YOUR INSTRUCTIONS ▸ All lines in the data bearing the string "margin" should be identified and copied.

»»

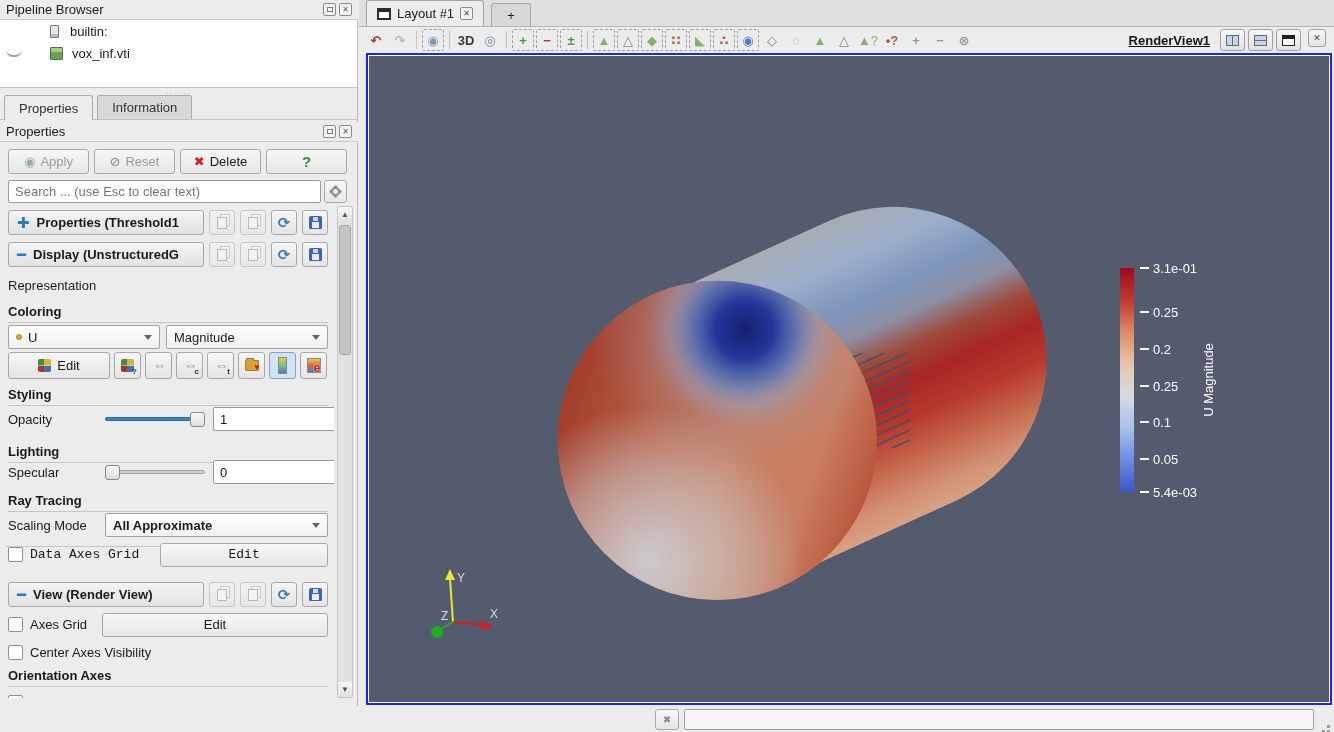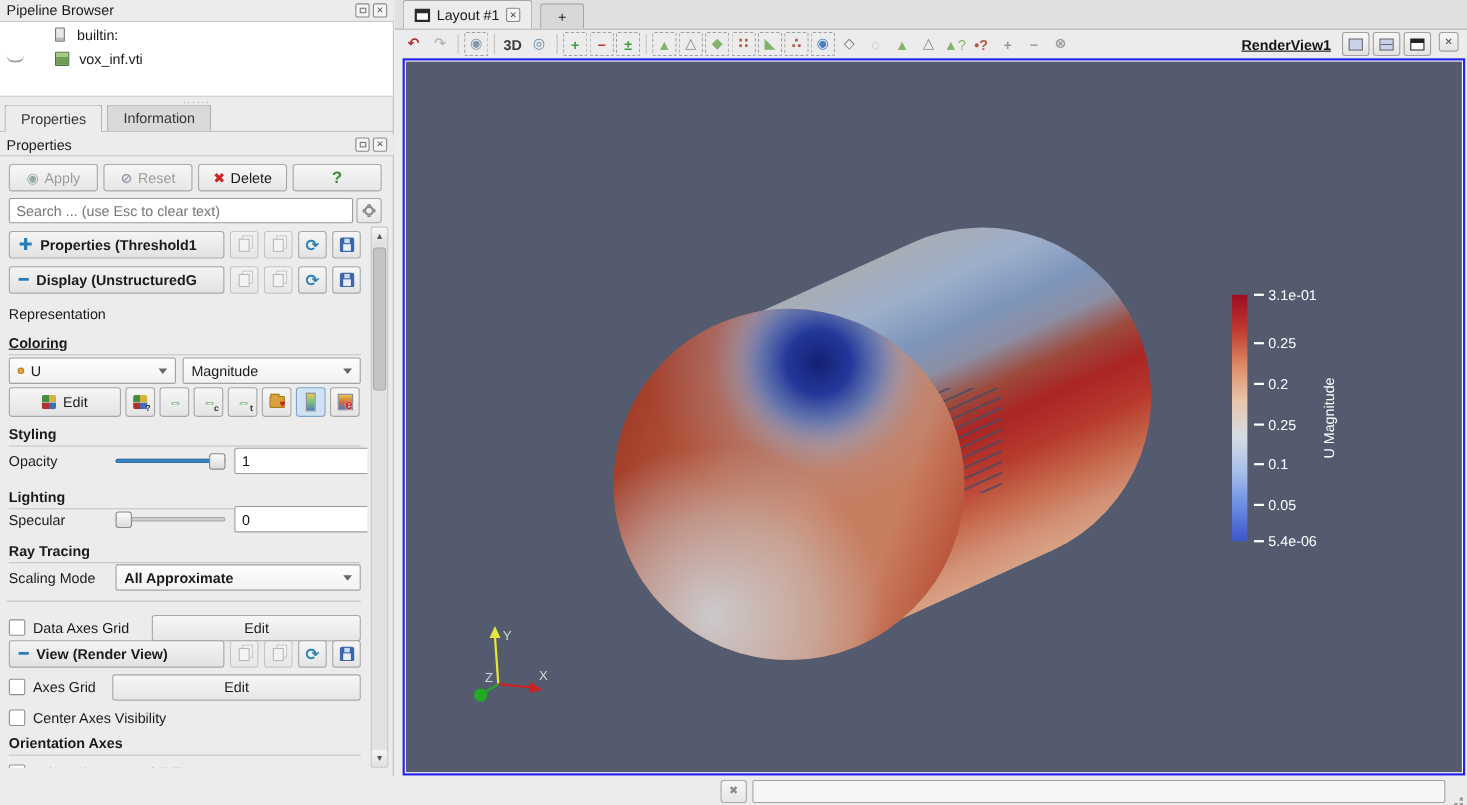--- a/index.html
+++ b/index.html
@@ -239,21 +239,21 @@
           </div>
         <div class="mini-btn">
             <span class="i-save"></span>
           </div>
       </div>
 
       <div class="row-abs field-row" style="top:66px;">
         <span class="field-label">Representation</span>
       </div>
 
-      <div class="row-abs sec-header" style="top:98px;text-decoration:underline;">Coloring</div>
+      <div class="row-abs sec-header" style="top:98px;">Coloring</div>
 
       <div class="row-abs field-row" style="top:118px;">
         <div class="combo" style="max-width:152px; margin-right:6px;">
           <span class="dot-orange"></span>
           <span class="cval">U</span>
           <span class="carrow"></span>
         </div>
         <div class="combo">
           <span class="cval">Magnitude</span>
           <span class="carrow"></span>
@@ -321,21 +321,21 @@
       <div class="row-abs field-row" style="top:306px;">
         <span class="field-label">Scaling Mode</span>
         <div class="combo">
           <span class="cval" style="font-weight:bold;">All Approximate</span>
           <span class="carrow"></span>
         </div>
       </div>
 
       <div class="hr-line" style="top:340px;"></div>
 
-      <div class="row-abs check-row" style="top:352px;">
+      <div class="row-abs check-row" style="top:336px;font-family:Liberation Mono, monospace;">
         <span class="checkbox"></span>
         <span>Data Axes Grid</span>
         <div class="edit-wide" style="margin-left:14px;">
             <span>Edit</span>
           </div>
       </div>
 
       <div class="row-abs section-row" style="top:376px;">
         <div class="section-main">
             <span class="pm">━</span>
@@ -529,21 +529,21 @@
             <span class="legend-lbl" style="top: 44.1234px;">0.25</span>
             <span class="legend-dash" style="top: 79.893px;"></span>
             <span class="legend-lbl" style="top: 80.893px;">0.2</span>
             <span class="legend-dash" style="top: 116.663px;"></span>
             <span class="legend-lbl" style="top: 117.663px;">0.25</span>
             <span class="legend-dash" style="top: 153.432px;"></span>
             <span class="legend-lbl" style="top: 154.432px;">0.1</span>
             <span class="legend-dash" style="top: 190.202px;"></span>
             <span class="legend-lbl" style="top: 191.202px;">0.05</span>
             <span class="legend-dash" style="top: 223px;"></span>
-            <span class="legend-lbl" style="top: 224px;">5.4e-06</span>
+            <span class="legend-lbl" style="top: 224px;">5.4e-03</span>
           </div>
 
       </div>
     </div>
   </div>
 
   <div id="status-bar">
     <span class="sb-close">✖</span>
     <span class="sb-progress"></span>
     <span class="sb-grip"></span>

««

RESPONSE BOX ▸
         <div class="combo" style="max-width:152px; margin-right:6px;">
         <div class="edit-wide" style="margin-left:14px;">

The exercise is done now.